La falta de agua recorta empleos en el campo y dispara el alquiler de tierras en otras provincias

La falta de agua recorta empleos en el campo y dispara el alquiler de tierras en otras provincias

Las cooperativas ya acusan una merma del 12% de trabajadores, los contratos se frenan en el Campo de Cartagena y crece la deslocalización en el sector hortofrutícola

M. BUITRAGOMURCIA

La escasez de agua para el regadío vapulea al sector hortofrutícola en el tránsito de una campaña a otra, entre la recolección y las próximas plantaciones. El impacto es general, aunque los efectos van por barrios. El mapa es el siguiente: los regadíos tradicionales de las tres vegas temen pérdidas incalculables con el cierre de las acequias; el Campo de Cartagena ha lanzado un SOS, al igual que la Vega Baja; en la comarca del Guadalentín queda agua para dos meses; en Mazarrón están sorteando el problema con desalación; y en la comarca del Bajo Almanzora, área de confluencia de Murcia y Almería, ya han iniciado las movilizaciones.

Las consecuencias se traducen en la pérdida de empleo en las cooperativas y el freno de contratos temporales. Además, los productores están afrontando el problema con el alquiler de tierras en otras provincias para asegurar los pedidos a sus clientes. A diferencia de otras grandes sequías, como las que tuvieron lugar a mediados de los dos decenios anteriores, la actual ha atacado a toda la península, es más prolongada en la cuenca del Segura y ha cerrado el grifo de los trasvases del Tajo y del Negratín.

Existe una deslocalización casi total; muchos empresarios tomaron precauciones y se llevaron los cultivos a zonas altas Muchos trabajadores se desplazan de forma continua a otras regiones con caudales suficientes para plantar y recolectar

En la reciente edición de Fruit Attraction de Madrid, las grandes cadenas europeas de distribución recibieron garantías de que el suministro de frutas y verduras está asegurado, como explican Juan Marín y Fernando Gómez, presidentes de Proexport y Apoexpa, respectivamente. Dicha garantía llega hasta enero, y los verdaderos problemas empezarán en 2018 si sigue sin llover, enfatiza Marín. De ahí la urgencia por asegurar caudales para mantener viva la cadena comercial y los puestos de trabajo.

El presidente de la Federación de Cooperativas Agrarias de la Región (Fecoam), Santiago Martínez, informó de que se ha producido una reducción del 12% en los contratos de esta campaña. Los empleos de carácter temporal tienen una duración de cinco y seis meses. Las cooperativas integradas en Fecoam dan empleo a unos 40.000 trabajadores dedicados a la producción y manipulación. Martínez indicó que muchas cooperativas solo han plantado entre el 50% y 60% de lo habitual debido a la escasez. En algunas zonas se han dosificado los riegos para ahorrar con vistas a la próxima campaña.

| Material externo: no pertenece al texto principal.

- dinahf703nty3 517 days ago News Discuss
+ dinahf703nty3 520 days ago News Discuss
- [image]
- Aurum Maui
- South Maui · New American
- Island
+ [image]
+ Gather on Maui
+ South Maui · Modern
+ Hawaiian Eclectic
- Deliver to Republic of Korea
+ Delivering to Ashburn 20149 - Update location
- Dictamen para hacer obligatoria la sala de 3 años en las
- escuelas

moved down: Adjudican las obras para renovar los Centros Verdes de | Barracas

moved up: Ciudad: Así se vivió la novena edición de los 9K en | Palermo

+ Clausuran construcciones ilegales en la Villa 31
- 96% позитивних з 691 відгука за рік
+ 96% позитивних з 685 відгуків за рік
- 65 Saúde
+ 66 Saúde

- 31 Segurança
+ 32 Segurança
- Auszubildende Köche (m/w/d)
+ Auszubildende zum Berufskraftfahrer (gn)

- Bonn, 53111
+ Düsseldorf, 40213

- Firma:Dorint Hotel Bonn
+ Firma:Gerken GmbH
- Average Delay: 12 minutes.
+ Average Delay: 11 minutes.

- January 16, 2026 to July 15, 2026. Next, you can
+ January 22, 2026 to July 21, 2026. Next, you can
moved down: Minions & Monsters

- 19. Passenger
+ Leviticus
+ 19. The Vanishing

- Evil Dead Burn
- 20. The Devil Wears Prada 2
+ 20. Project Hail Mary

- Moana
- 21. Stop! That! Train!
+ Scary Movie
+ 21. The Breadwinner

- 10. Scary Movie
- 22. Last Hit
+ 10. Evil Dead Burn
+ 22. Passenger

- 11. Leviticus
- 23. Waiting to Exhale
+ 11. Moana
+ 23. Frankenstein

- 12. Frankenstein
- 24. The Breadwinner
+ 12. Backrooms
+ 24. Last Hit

La empresa de contratación temporal Terra Fecundis informó de que no ha notado una merma de su actividad, si bien algunos productores y representantes agrícolas lo atribuyen a la creciente movilidad que se está produciendo, tanto de mano de obra como en los cultivos.

Juan Marín explicó que existe una deslocalización creciente de producciones y un aumento del alquiler de tierras en zonas con más recursos hídricos. Viendo lo que se avecinaba, muchos empresarios agrícolas «se han movido» para asegurar la campaña. «Estaban todos sobre aviso y se han llevado los cultivos a zonas altas», señaló. Han alquilado tierras para producir en Ciudad Real, Madrid (Estremera), Albacete, Tobarra, Hellín y municipios de Extremadura. Otros han optado por zonas de Almería y Granada, como Sierra de María y Huéscar; así como por Caravaca y otros municipios del nacimiento del Segura.

Al mismo tiempo, se compran producciones en otras áreas de España para asegurar el suministro a las cadenas de supermercados del continente, algo que suele ser más habitual al margen de la sequía, y que se hace para mantener un flujo constante y atender la demanda.

La falta de especialización se suple con el desplazamiento continuo de miles de jornaleros, técnicos y capataces que salen de la Región de Murcia, algunos a más de 400 kilómetros. Una logística muy complicada, recalca Juan Marín. Ahora se están recolectando las hortalizas que se plantaron entre julio y septiembre. Pero cruzan los dedos para que no se produzca un desplome de las temperaturas. Algunas variedades de lechuga tienen ciclos de 70 a 100 días. Necesitan frío, pero hasta cierto punto.

«Si la situación no cambia, a partir de enero no se podrá plantar. Si ahora hay problemas, el año que viene se producirán muchos despidos por falta de producción en nuestra zona», dijo. La Comunidad de Regantes de Lorca empezará a reducir su actividad el próximo año si las lluvias no llegan con intensidad.